Tilting at Windmills V

This post walks two parts of a three-paper series:

Part I — The Amortization Envelope: Where a SHA-256d Mining Advantage Can and Cannot Live: the reduction and the bounded sharing envelope.
Part II — Carry Depth: A Circuit-Independent Coordinate of ARX, and the One-Round Advantage Cliff: the 386-layer coordinate and the anchor sweep.

Reproduction code on GitHub at captainpete/carry-adder.

Four posts of this series are a catalogue of failures.¹ REINFORCE gets a gradient that is exactly zero in expectation. A Decision Transformer discovers that predicting nonce bits one at a time is no easier than predicting them all at once. Monte Carlo tree search finds it has no value function to learn. A SAT solver handles 10 rounds of SHA-256 and dies at 11. And the carry-aware ranker of Part III, the only method in the series that finds any structure at all, finds it exactly one carry layer in and loses it at the first composition on top of it. Each failure has its own local explanation, and Part IV assembled them into an impossibility argument that ends by naming a common mechanism. This post is that mechanism in full: hardness is the cost of resolving carries, and the distance every attack has to cover is measured in carry layers. The argument is now written up as the first two parts of a three-paper series with self-contained reproduction code; this post walks them at blog altitude, and the papers carry the proofs.

The one nonlinearity that travels

SHA-256 is built from a small inventory of operations: bit rotations and shifts, XOR (and the $\Sigma_0, \Sigma_1, \sigma_0, \sigma_1$ functions composed from rotations and XOR), the bitwise choice and majority functions $\mathrm{Ch}$ and $\mathrm{Maj}$ , and 32-bit modular addition. Classify each by two questions: is it linear over $\mathrm{GF}(2)$ , and does it couple different bit positions?
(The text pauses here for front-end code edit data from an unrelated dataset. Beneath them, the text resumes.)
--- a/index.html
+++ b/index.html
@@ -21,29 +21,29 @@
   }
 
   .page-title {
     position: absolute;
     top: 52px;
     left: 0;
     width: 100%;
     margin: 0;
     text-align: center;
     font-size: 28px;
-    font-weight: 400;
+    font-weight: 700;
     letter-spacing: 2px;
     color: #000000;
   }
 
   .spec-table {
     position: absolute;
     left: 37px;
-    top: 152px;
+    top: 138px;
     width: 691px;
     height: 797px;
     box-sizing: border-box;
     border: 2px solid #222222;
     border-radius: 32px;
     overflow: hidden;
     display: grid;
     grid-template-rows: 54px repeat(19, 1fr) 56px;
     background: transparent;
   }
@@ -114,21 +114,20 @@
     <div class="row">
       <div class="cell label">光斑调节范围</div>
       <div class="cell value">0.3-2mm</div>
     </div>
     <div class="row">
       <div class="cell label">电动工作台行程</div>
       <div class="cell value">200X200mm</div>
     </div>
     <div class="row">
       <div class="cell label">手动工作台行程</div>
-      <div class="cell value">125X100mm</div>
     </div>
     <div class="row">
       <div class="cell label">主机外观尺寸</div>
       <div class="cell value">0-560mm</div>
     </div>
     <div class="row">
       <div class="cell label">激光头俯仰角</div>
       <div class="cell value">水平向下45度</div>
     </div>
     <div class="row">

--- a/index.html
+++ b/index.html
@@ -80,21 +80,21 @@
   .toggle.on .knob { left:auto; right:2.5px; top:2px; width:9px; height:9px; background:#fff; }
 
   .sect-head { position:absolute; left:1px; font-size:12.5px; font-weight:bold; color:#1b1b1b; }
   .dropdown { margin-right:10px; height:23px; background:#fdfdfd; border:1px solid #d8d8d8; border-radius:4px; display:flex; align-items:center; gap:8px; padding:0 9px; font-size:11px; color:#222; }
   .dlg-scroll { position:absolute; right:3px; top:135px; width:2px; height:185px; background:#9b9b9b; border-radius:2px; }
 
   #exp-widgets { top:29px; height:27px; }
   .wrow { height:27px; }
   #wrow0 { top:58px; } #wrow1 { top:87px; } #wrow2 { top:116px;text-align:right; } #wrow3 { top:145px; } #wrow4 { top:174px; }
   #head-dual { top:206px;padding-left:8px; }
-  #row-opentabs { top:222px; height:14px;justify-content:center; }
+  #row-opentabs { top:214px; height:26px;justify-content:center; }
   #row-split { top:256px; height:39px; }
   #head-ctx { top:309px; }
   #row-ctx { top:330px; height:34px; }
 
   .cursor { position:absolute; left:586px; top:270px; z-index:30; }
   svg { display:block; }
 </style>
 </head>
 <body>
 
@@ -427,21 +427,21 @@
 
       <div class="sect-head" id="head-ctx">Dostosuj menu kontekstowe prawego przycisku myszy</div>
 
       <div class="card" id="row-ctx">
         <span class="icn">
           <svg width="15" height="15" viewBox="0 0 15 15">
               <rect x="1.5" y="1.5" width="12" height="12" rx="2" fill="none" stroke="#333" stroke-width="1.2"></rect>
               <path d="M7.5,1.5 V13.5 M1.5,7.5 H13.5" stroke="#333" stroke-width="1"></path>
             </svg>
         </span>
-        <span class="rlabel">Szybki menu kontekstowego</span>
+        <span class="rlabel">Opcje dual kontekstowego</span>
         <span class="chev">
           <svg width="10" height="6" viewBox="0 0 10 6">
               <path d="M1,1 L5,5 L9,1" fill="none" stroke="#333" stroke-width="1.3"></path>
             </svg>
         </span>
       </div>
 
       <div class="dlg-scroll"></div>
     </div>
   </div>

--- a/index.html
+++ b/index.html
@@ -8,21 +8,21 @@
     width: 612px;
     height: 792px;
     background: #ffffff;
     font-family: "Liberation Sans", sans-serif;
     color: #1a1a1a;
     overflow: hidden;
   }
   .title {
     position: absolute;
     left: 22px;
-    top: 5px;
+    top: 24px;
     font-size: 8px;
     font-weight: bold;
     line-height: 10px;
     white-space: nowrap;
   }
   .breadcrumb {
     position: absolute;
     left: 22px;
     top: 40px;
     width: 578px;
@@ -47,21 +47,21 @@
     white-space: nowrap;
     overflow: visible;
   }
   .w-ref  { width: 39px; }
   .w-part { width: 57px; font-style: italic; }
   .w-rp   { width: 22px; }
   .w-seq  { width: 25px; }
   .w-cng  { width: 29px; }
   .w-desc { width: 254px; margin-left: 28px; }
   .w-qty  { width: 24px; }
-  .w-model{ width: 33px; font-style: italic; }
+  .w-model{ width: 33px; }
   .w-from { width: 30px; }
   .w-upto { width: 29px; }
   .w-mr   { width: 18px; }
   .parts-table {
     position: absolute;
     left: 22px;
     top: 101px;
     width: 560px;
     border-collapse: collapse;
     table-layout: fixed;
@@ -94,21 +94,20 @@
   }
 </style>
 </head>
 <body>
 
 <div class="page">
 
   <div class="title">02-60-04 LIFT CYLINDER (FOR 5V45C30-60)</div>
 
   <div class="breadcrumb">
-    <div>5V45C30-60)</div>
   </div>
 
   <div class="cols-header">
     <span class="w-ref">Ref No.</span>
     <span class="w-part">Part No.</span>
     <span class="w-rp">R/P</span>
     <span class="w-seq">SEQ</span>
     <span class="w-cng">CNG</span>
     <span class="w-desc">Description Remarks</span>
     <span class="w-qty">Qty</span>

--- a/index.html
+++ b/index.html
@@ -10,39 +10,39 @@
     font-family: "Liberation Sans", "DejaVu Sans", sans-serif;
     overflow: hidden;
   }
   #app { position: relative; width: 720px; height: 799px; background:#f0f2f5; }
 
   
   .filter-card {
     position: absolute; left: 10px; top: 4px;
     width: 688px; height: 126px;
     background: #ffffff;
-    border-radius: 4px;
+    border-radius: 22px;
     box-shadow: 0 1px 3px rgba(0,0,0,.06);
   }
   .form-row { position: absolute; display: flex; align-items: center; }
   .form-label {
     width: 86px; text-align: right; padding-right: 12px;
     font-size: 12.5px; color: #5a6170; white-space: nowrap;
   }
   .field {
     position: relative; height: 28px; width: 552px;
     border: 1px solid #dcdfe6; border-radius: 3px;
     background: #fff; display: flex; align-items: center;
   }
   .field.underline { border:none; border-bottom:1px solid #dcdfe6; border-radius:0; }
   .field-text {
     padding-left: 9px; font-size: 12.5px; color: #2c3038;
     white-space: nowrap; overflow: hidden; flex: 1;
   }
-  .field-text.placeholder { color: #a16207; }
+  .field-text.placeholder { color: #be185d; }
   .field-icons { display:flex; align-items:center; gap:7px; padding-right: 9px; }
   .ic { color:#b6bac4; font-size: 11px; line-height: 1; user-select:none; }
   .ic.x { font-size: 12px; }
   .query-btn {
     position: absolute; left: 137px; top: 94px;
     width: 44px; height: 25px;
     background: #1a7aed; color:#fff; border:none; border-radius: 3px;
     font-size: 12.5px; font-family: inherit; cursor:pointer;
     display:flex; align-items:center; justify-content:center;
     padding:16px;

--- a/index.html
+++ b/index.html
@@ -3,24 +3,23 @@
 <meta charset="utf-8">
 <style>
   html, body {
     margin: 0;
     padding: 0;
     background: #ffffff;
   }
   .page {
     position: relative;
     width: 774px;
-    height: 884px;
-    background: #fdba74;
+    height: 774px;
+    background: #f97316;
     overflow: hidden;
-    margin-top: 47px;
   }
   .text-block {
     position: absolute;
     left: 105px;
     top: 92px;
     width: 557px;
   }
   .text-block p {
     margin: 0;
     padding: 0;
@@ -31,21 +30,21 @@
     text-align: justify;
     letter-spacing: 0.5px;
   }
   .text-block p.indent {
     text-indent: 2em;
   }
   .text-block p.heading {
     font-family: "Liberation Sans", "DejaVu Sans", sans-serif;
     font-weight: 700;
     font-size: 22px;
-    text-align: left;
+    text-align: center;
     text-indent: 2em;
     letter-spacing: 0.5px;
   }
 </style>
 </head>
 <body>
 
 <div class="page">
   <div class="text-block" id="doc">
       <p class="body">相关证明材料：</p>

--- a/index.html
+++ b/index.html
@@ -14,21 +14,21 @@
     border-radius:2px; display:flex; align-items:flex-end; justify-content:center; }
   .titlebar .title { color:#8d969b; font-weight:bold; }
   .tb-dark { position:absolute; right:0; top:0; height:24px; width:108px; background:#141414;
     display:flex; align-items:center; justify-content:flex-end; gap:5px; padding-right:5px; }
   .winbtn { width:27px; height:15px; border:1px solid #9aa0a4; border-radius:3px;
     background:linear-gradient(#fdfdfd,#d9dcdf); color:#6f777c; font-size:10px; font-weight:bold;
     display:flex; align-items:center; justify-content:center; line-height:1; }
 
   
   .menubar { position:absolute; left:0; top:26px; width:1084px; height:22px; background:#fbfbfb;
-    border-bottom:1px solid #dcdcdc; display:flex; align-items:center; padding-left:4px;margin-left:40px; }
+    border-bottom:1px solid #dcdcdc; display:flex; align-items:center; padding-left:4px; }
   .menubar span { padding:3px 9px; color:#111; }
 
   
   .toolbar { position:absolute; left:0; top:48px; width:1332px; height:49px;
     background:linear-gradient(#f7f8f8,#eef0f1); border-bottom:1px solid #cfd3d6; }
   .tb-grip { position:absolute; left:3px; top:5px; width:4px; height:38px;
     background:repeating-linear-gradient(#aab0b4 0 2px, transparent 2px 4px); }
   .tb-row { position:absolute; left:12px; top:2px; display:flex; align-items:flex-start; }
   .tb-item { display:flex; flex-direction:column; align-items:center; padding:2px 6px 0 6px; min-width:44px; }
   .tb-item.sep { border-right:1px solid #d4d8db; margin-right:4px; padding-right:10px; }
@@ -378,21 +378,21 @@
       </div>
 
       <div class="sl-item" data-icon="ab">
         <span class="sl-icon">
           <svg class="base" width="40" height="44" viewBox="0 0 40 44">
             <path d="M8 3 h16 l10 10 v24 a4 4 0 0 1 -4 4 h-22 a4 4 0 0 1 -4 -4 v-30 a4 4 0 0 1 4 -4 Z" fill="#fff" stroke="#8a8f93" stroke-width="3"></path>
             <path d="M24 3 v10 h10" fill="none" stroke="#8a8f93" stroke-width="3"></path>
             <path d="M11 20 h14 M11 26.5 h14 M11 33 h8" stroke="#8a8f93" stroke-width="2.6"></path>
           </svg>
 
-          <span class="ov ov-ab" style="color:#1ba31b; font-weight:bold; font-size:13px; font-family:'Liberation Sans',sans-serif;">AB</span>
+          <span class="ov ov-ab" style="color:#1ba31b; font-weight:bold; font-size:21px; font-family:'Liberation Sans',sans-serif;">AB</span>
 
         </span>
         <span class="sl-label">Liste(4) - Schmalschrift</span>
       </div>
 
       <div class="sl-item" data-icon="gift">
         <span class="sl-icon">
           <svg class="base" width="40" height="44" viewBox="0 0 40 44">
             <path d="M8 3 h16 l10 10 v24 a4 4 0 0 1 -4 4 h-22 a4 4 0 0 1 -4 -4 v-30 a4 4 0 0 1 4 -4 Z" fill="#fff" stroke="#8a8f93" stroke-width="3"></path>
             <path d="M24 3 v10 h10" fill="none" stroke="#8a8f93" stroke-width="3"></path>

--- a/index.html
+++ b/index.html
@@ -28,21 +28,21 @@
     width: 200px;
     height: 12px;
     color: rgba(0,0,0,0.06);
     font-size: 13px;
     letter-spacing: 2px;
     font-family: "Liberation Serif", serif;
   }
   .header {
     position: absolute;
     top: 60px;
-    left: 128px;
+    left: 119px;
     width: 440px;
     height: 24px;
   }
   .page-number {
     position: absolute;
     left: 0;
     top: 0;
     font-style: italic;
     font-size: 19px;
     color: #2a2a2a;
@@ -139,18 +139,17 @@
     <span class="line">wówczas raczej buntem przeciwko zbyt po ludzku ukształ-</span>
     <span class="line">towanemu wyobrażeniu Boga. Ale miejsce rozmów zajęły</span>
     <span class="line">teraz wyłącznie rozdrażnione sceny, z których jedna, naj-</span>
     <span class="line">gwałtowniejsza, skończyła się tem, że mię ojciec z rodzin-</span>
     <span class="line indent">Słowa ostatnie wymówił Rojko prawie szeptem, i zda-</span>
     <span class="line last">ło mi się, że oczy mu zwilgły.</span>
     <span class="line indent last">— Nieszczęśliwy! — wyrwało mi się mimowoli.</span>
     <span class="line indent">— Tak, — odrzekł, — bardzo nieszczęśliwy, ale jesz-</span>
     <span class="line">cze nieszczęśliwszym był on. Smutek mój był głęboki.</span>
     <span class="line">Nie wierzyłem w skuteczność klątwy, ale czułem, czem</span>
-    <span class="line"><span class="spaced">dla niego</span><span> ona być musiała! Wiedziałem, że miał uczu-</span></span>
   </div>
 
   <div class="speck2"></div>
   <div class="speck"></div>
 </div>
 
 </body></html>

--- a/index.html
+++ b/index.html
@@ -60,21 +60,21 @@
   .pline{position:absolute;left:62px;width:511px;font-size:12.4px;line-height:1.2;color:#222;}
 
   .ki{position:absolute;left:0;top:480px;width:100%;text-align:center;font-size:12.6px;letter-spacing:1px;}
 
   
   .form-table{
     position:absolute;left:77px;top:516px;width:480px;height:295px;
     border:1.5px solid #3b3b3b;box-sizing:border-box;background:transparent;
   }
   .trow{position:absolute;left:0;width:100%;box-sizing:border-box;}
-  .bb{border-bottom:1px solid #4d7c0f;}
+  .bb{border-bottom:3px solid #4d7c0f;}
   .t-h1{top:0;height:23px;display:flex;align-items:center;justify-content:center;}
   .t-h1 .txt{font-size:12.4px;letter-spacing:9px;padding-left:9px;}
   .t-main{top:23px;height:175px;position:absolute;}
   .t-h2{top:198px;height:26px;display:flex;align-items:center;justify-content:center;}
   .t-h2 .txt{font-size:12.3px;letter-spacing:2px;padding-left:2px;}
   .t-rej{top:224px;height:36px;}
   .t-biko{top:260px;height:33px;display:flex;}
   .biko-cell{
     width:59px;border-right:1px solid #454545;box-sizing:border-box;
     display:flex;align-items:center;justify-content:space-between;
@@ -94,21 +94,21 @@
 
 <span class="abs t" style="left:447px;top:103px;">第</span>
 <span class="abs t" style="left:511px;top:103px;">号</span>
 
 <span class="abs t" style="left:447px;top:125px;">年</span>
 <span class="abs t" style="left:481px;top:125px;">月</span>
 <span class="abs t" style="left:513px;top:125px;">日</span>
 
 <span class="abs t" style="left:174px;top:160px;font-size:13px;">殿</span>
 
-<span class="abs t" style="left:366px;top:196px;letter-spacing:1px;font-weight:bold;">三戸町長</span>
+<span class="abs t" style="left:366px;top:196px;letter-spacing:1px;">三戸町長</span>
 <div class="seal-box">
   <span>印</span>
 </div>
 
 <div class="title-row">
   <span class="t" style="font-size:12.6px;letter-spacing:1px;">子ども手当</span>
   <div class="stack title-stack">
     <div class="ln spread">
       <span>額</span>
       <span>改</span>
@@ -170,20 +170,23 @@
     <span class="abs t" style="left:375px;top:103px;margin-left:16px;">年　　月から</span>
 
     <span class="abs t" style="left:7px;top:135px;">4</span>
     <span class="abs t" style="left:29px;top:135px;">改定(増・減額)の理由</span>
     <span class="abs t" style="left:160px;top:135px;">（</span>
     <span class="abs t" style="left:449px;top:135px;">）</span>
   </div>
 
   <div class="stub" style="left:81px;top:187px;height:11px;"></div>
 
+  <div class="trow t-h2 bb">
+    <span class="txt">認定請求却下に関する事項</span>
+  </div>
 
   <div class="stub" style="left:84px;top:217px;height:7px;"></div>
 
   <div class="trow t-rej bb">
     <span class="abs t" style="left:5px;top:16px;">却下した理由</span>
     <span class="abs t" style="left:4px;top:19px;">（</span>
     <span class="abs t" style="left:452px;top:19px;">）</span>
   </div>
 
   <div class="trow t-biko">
Rotations, shifts, XOR, and the $\Sigma$ / $\sigma$ functions are all linear over $\mathrm{GF}(2)$ : every output bit is a parity of input bits. Linear structure presents no obstacle to an attacker, because a linear system is solvable in polynomial time. $\mathrm{Ch}$ and $\mathrm{Maj}$ are nonlinear, but bit-local: output bit $i$ depends only on the three input bits at position $i$ , so whatever confusion they create stays at its own bit position. Modular addition is the one operation that is both nonlinear and position-coupling, and the coupling is entirely the work of the carry chain. Writing $\gamma$ for the carry vector, with $\gamma_0 = 0$ and $\gamma_{i+1} = \mathrm{Maj}(a_i, b_i, \gamma_i)$ ,

$a + b \bmod 2^{32} \;=\; a \oplus b \oplus \gamma(a, b).$

The $a \oplus b$ term is linear. Every nonlinear, cross-position effect of addition lives in $\gamma$ : a high bit of the sum depends on all the lower input bits, through the carry-in, and on nothing else.² If the carries were known, addition would be pure XOR.

Introduce an auxiliary variable for every nonlinear-gate output in SHA-256d: each carry bit and each $\mathrm{Ch}$ / $\mathrm{Maj}$ term. Fix all of them, and the entire double hash collapses to an affine map over $\mathrm{GF}(2)$ , at which point “find an input whose hash lands below the target” becomes a solvable linear system. All of the hardness of mining is the cost of resolving those nonlinear bits, and since $\mathrm{Ch}$ and $\mathrm{Maj}$ never move information between positions, the carries are the part that determines how far an attacker’s influence can reach.

That motivates a definition. The carry depth between a controllable input and a target output is the number of modular-addition layers on the dependency path between them. It is a property of the function’s dataflow, not of any particular circuit that implements it,³ and the claim of the paper is that it is the structural coordinate that decides whether a proof-of-work function is attackable: a two-round reduced hash has carry depth of a few layers and falls to straightforward algebra, and the question for SHA-256d is what the number actually is.

Counting to 386

The accounting is a static dataflow analysis, an integer depth propagated through the dependency graph of the double hash; it computes no hashes and touches no data. Each round of the compression function computes $T_1$ (a five-operand modular sum), $T_2$ (a two-operand sum), and then the new state words $a' = T_1 + T_2$ and $e' = d + T_1$ . Each of the 48 expanded message-schedule words is a four-operand sum. The Davies-Meyer feed-forward at the end of each compression adds the initial state back into the final state, wordwise, so it is itself a layer of carries. The miner’s controllable bits are the block-1 message words (the nonce sits in word $W_3$ , and the extranonce, version bits, and timestamp cover most of the rest), so depth is measured from there to the second hash’s output.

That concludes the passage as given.